State courts would differ on whether or when to appoint a receiver, Murena said.

“There is no well agreed upon body of law that governs receivership across the state of Florida,” he said. “I always thought it would be helpful because the case law in Florida, there is some development, but it is not necessarily so consistent across the state.”

Finding consensus within the Business Law Section was only half of the battle, Murena said. The taskforce reached out the Real Property, Probate and Trust Law Section to deal with a host of their concerns, and made a presentation to the RPPTL’s annual conference. A RPPTL liaison was appointed to the taskforce.

Some RPPTL members objected to the definition of certain exemptions to a “carve out” for real property, Murena said. Other critics opposed a provision that would have imposed an automatic stay. But the definitions were narrowed, and the automatic stay became permissive instead of mandatory, without weakening the thrust of the legislation, Murena said.

“We added in a very specific provision saying this statute does not affect homestead, because that’s sacrosanct in Florida,” Murena said. “We wanted the RPPTLs to not only be okay with this, but to be behind it.”

In addition to RPPTL support, the task force also worked with the Florida Bankers Association and the Florida Land and Title Association. The revised version also had to be reviewed by the Uniform Law Commission, which requested more changes, Murena said.

Taskforce members say Rep. Mike Beltran, R-Valrico, was an enthusiastic and engaged sponsor. Beltran, an attorney, is a member of the Judiciary Committee.
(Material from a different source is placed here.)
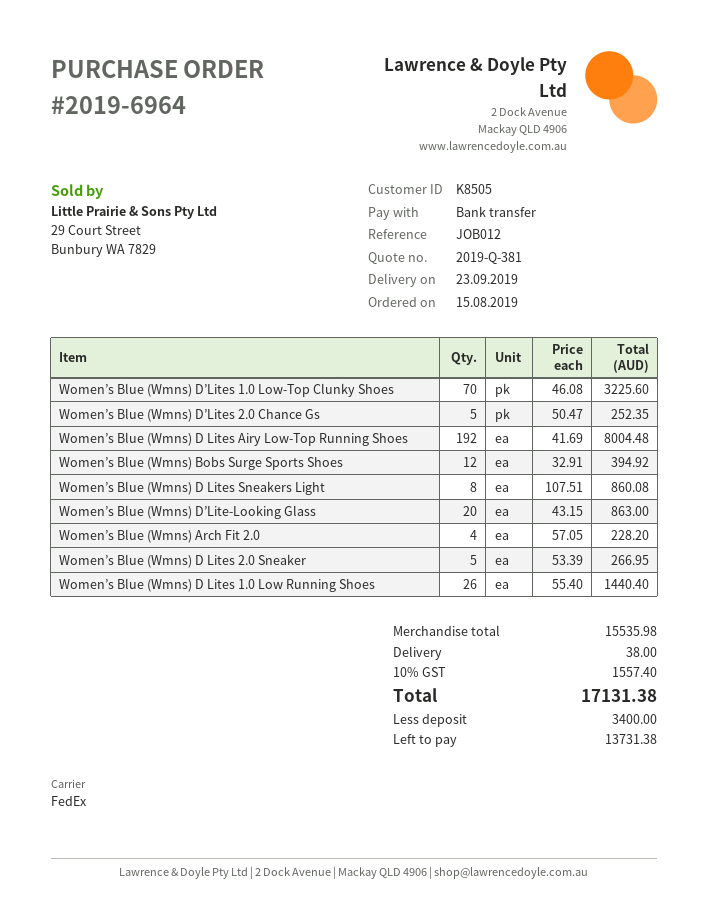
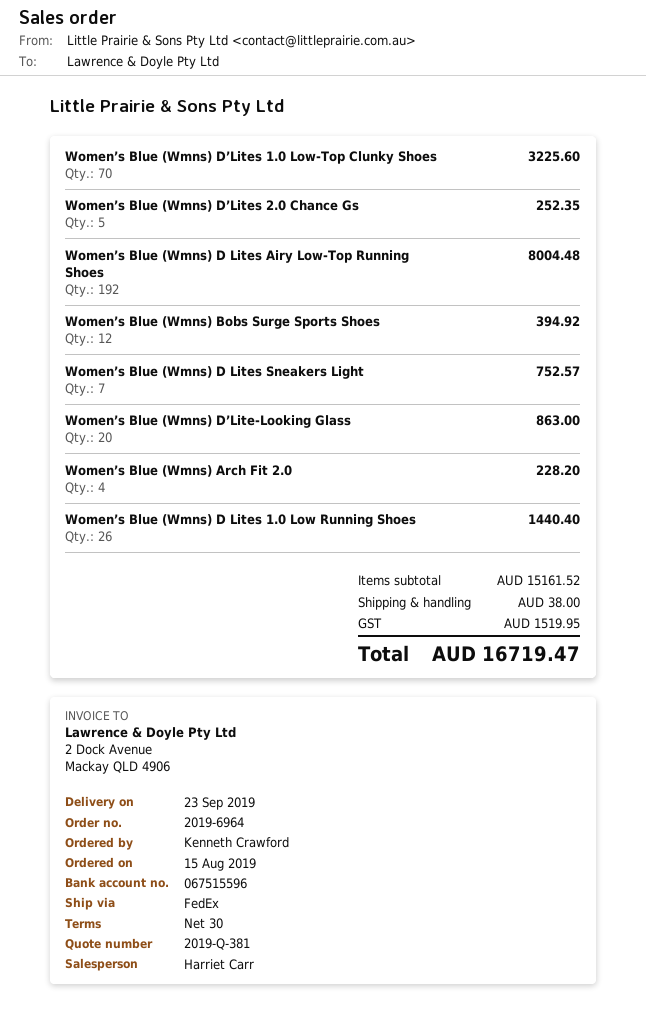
Women’s Blue (Wmns) D Lites Sneakers Light: 8 for 860.08 -> 7 for 752.57
Women’s Blue (Wmns) D Lites 2.0 Sneaker: 5 for 266.95 -> none
subtotal: 15535.98 -> 15161.52
tax: 1557.40 -> 1519.95
total: 17131.38 -> 16719.47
“I actually had a case, and this is a real problem,” Beltran said. “We had a commercial landlord, they went through multiple bankruptcies, they didn’t complete their bankruptcy plan, and they were pocketing the rent, and this bill prevents the debtor in possession from pocketing rents to the detriment of the landlord.”

HB 783 and a companion, SB 660 by Sen. Lori Berman, D-Boynton Beach, passed both chambers unanimously.

“There were an amazing amount of voices and interests that had to be heard, it’s definitely a step-by-step process,” Murena said. “To me, it was sort of like, where there’s a will there’s a way — you just have to be patient.”

The Business Law Section is sponsoring a CLE, “Course 3922: Florida’s Commercial Real Estate Receivership Law Substantively Changes July 1, 2020, Are You Prepared?” on July 30. Featured panelists include U.S. Bankruptcy Court Judge Mindy Mora, of Florida’s Southern District, Second District Court of Appeal Judge Edward LaRose, Manuel Farach, and Kenneth Murena.